- **TASK DATA**:
+---+
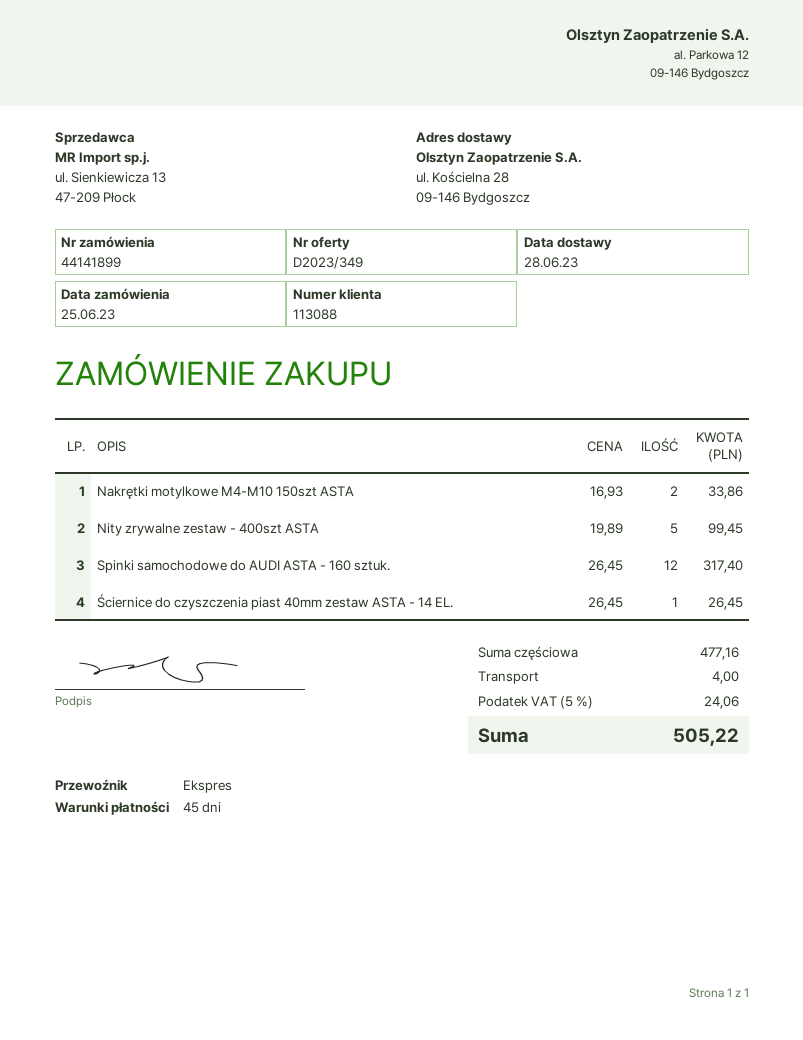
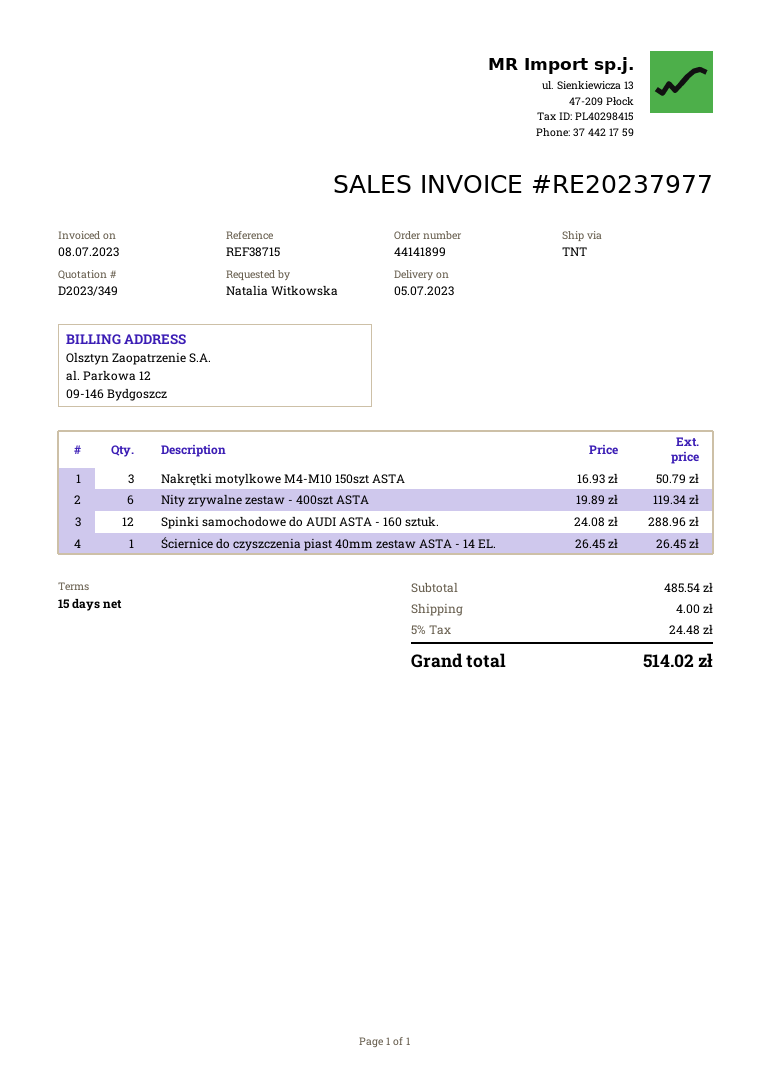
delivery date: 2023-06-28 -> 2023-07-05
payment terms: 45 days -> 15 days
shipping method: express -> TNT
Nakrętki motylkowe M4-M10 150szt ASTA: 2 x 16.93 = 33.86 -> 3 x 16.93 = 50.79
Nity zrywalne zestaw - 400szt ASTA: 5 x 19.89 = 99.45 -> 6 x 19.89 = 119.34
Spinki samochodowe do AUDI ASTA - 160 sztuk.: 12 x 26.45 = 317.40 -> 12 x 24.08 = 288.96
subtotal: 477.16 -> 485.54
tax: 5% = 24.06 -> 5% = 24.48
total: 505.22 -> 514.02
+---+
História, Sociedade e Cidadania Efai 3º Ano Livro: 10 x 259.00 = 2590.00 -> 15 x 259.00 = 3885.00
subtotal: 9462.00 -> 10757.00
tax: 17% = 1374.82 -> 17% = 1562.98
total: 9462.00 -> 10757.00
+---+
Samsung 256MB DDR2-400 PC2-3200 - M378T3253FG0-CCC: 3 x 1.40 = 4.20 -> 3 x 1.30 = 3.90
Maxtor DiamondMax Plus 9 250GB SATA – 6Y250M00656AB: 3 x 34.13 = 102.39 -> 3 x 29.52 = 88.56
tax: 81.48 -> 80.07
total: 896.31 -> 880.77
+---+
- **EXERCISE PROMPT**: Whenever a line in the records contains the word "subtotal", copy that line.

- **WORKED SOLUTION**:
subtotal: 477.16 -> 485.54
subtotal: 9462.00 -> 10757.00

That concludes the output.